__ACTIVITY__: Search the records for the string "shrinkA" and copy every line where it turns up.

*** MATERIAL FOR THIS TASK ***

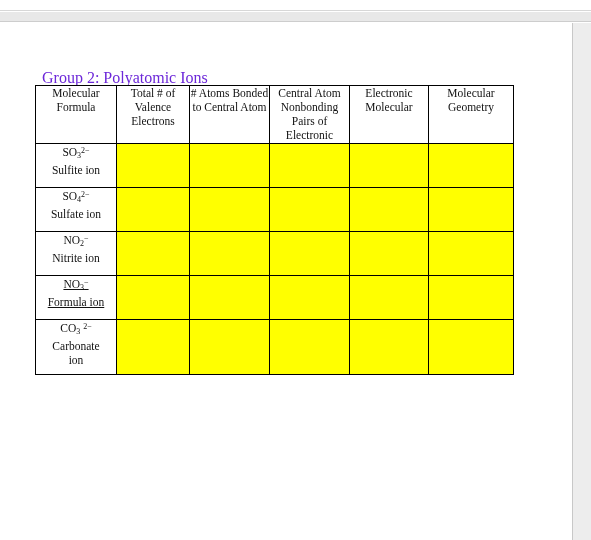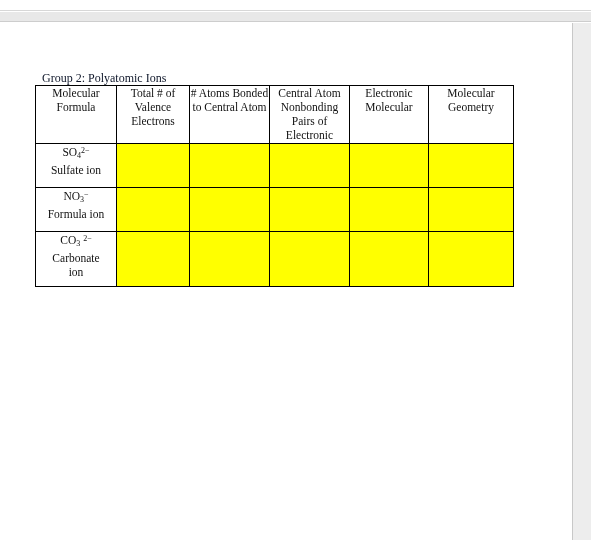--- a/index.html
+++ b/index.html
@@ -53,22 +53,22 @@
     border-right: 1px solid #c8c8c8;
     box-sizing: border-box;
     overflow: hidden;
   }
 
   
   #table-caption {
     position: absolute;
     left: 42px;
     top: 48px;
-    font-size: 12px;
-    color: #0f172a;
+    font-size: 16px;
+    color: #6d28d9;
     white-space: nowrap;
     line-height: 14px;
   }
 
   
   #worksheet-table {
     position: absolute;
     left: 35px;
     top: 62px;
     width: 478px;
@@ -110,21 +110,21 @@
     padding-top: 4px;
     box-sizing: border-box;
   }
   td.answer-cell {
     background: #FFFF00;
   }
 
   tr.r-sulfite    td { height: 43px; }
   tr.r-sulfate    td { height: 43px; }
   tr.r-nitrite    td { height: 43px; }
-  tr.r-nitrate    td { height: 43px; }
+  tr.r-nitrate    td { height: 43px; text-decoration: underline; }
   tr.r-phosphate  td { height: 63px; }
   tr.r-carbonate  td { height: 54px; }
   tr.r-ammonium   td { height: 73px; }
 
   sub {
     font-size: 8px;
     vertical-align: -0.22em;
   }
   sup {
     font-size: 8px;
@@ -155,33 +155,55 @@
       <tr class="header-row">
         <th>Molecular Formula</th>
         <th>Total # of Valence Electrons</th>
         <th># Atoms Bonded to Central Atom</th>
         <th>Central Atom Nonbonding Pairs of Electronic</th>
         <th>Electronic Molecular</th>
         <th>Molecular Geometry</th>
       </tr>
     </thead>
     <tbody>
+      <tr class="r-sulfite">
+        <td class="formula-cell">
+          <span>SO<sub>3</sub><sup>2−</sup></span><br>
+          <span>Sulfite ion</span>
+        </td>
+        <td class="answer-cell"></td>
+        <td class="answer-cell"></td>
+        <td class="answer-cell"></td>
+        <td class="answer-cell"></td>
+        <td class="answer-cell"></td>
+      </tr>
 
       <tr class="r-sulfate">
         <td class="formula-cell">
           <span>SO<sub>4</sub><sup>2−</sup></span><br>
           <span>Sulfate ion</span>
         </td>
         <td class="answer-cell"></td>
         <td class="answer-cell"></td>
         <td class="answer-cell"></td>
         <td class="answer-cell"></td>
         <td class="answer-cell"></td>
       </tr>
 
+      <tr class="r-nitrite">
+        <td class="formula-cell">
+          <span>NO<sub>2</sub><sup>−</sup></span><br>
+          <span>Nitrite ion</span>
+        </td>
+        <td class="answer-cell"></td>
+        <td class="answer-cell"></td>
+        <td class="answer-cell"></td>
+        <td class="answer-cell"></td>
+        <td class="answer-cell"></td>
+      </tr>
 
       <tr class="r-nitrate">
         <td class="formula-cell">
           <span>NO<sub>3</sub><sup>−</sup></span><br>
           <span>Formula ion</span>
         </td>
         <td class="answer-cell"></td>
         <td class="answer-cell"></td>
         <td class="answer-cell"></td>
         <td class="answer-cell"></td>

***
*** MATERIAL FOR THIS TASK ***

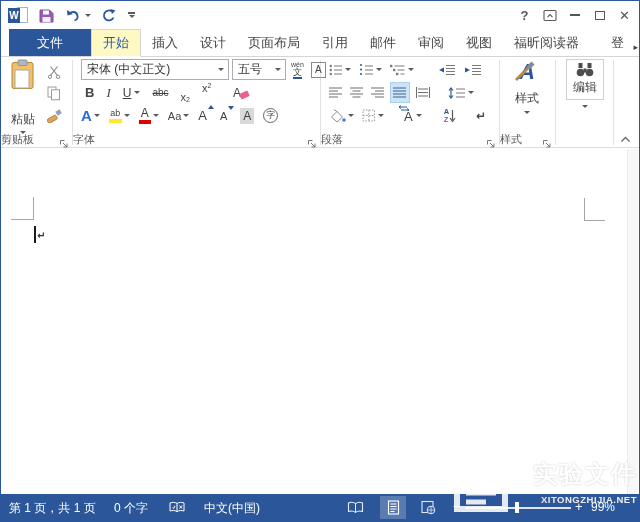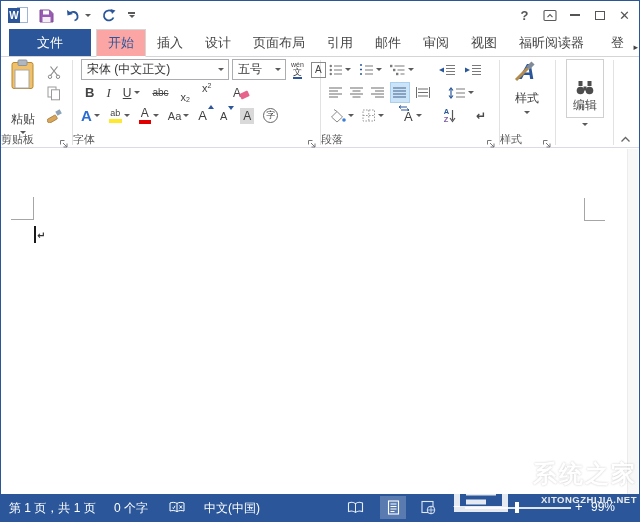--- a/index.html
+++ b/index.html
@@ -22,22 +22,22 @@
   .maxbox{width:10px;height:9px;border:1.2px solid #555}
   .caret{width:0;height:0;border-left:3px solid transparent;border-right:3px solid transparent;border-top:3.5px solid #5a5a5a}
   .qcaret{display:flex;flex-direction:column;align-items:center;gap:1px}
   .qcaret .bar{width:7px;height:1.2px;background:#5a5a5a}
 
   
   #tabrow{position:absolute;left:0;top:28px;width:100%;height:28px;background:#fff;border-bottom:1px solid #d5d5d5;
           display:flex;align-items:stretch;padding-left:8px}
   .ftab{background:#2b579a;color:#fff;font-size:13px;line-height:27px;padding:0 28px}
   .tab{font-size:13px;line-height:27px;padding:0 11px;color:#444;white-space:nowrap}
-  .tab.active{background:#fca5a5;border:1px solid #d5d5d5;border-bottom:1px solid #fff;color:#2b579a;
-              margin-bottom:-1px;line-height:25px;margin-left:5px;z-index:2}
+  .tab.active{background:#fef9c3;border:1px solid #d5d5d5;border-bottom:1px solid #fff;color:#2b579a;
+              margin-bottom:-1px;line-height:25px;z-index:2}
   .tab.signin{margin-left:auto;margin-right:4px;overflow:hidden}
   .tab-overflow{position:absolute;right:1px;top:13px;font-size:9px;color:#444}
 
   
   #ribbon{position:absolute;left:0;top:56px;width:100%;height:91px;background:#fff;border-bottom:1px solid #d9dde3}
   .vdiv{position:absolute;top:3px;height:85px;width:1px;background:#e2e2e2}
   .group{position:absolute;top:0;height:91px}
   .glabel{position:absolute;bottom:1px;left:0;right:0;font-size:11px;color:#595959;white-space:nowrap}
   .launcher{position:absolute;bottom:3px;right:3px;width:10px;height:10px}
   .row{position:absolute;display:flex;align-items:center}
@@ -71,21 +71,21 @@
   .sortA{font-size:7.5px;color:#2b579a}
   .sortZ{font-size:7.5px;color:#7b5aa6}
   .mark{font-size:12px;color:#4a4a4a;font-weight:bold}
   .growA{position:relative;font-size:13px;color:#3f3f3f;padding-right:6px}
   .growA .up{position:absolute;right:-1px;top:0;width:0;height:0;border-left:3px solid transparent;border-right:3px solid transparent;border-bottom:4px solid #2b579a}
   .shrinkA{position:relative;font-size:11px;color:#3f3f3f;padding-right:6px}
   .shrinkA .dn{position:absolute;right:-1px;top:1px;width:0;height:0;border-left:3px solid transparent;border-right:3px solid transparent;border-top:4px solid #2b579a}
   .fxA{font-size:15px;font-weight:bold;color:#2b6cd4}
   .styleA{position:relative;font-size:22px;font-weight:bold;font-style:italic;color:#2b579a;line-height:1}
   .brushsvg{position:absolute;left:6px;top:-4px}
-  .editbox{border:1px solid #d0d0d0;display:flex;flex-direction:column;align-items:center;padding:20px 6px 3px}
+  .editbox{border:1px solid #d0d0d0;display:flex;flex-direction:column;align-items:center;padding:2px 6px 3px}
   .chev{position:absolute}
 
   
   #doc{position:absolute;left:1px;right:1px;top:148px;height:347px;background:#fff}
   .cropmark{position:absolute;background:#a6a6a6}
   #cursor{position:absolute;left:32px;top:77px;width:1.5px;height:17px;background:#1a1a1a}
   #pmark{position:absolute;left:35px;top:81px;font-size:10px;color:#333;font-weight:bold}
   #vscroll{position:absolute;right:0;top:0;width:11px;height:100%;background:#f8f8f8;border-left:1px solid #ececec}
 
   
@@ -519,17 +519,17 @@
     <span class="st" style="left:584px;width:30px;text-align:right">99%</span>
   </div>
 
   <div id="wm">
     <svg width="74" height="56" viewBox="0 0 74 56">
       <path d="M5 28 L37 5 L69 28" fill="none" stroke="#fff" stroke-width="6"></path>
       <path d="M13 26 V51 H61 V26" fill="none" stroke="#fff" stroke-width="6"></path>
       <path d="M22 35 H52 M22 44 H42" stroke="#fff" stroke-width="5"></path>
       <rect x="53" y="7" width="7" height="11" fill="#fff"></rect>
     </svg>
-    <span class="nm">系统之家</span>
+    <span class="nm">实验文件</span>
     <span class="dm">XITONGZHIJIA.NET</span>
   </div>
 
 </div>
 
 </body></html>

***

__PROBLEM SOLUTION__:
   .shrinkA{position:relative;font-size:11px;color:#3f3f3f;padding-right:6px}
   .shrinkA .dn{position:absolute;right:-1px;top:1px;width:0;height:0;border-left:3px solid transparent;border-right:3px solid transparent;border-top:4px solid #2b579a}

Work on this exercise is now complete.